The importance of resting phases in B cell development

Everyone preparing for the London Marathon likely knows that to perform their best during the event, they need to rest up now. Research at the Babraham Institute just published in the journal Science describes a new mechanism through which B cells ensure that they rest up between intensive developmental events.

Just as our daily routine involves periods of activity, nourishment and rest, the cell cycle describes states that the cell progresses through leading to its division into two daughter cells. Like when we take a holiday, the cell can also pause and take a break after a cell division and this is what researchers call quiescence - a reversible sedentary state.

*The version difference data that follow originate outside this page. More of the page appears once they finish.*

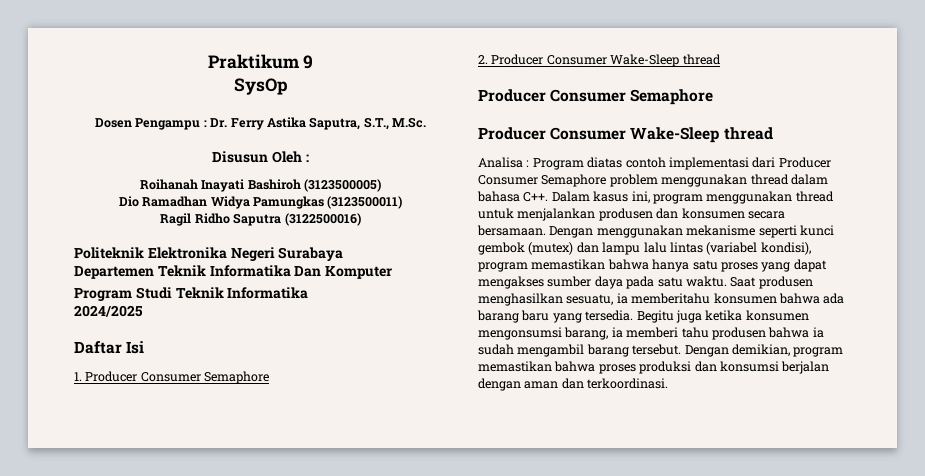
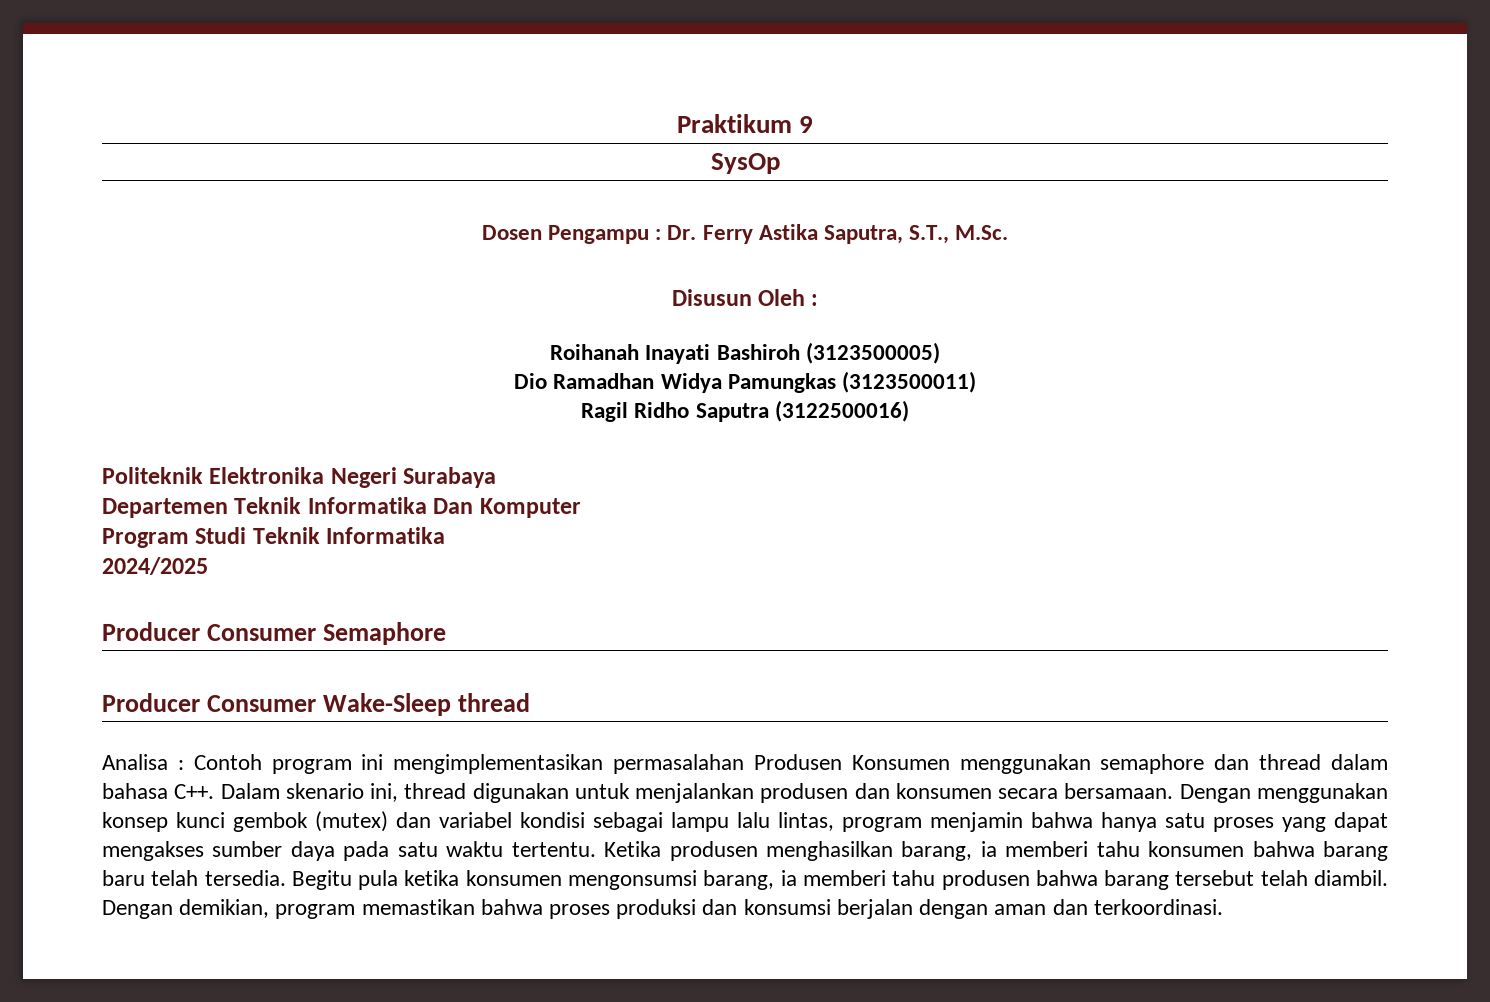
- Daftar Isi
- 1. Producer Consumer Semaphore
- 2. Producer Consumer Wake-Sleep thread
- Analisa : Program diatas contoh implementasi dari Producer Consumer Semaphore problem menggunakan thread dalam bahasa C++. Dalam kasus ini, program menggunakan thread untuk menjalankan produsen dan konsumen secara bersamaan.
+ Analisa : Contoh program ini mengimplementasikan permasalahan Produsen Konsumen menggunakan semaphore dan thread dalam bahasa C++. Dalam skenario ini, thread digunakan untuk menjalankan produsen dan konsumen secara bersamaan.
- Dengan menggunakan mekanisme seperti kunci gembok (mutex) dan lampu lalu lintas (variabel kondisi), program memastikan bahwa hanya satu proses yang dapat mengakses sumber daya pada satu waktu. Saat produsen menghasilkan sesuatu, ia memberitahu konsumen bahwa ada barang baru yang tersedia.
+ Dengan menggunakan konsep kunci gembok (mutex) dan variabel kondisi sebagai lampu lalu lintas, program menjamin bahwa hanya satu proses yang dapat mengakses sumber daya pada satu waktu tertentu. Ketika produsen menghasilkan barang, ia memberi tahu konsumen bahwa barang baru telah tersedia.
- Begitu juga ketika konsumen mengonsumsi barang, ia memberi tahu produsen bahwa ia sudah mengambil barang tersebut.
+ Begitu pula ketika konsumen mengonsumsi barang, ia memberi tahu produsen bahwa barang tersebut telah diambil.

Researchers at the Institute took a deeper look into how B cells, the immune cells that make antibodies, progress through important developmental stages. In particular they looked at the role of two proteins and how these are able to impose rest periods (quiescence) on cells to ensure that developing B cells 'grow up' properly. The researchers showed that without these rest periods, B cells didn't survive to become functional immune cells. In mice, a 98% reduction of mature B cells was seen when the cells lacked these proteins.

Dr Alison Galloway, first author on the paper and postdoctoral researcher at the Babraham Institute, explained: "We found that the two proteins, RNA binding proteins ZFP36L1 and ZFP36L2, promote cell quiescence by blocking the RNA messages telling the cells to start dividing again. In the same way that we find it hard to function without sleep, the B cells don't develop as they should if these cell cycle pauses are lost."

Dr Martin Turner, senior author on the paper and Head of the Lymphocyte Signalling and Development research programme at the Institute, commented: "Although roles for transcription factors in establishing quiescence have been established, the contribution of sequence-specific RNA binding proteins was unknown. Our findings shed light on the intricate control and coordination of the cell cycle and show that these binding proteins probably form part of a common mechanism to regulate quiescence, not just one specific to developing B cells."